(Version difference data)
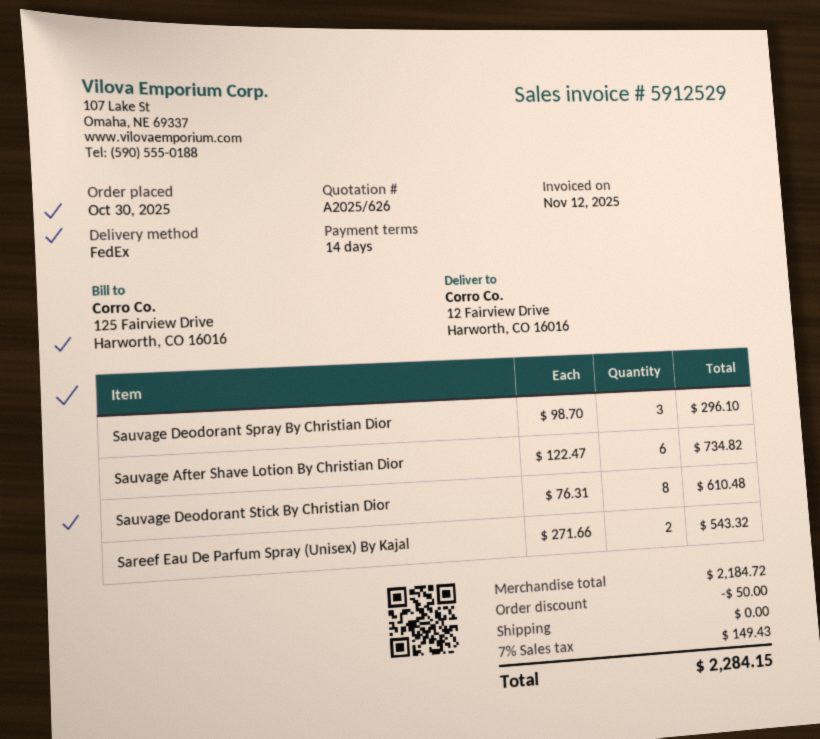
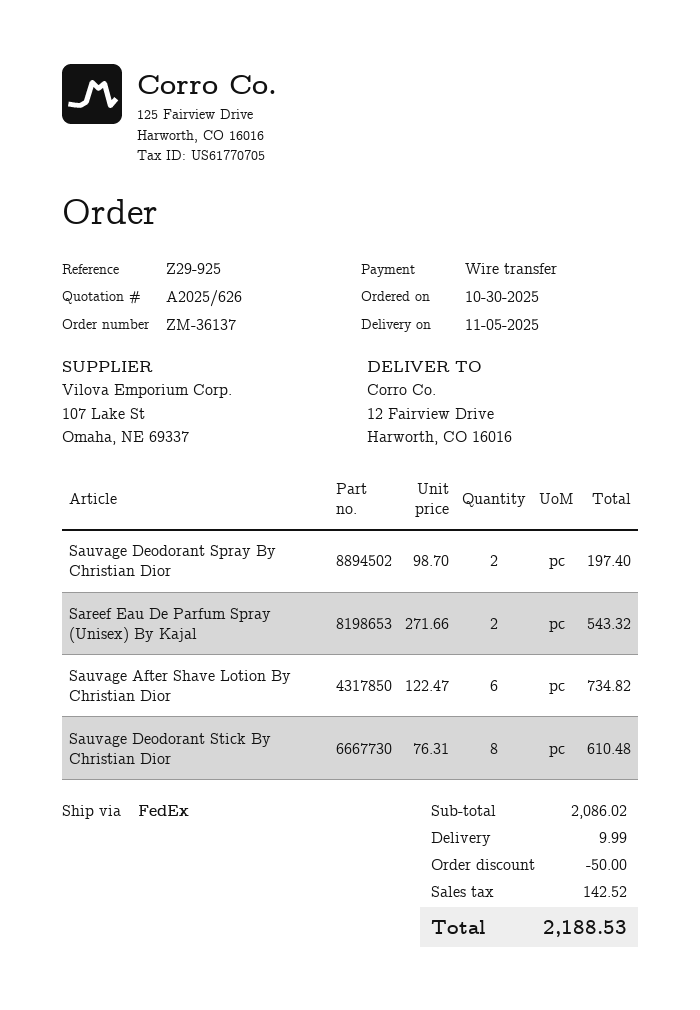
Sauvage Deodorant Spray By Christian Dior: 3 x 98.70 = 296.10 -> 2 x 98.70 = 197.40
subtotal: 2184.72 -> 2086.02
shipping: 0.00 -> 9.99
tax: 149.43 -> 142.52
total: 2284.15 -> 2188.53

Task: A verbatim copy of every record is required, with all pictures excluded.

Completed task:
Sauvage Deodorant Spray By Christian Dior: 3 x 98.70 = 296.10 -> 2 x 98.70 = 197.40
subtotal: 2184.72 -> 2086.02
shipping: 0.00 -> 9.99
tax: 149.43 -> 142.52
total: 2284.15 -> 2188.53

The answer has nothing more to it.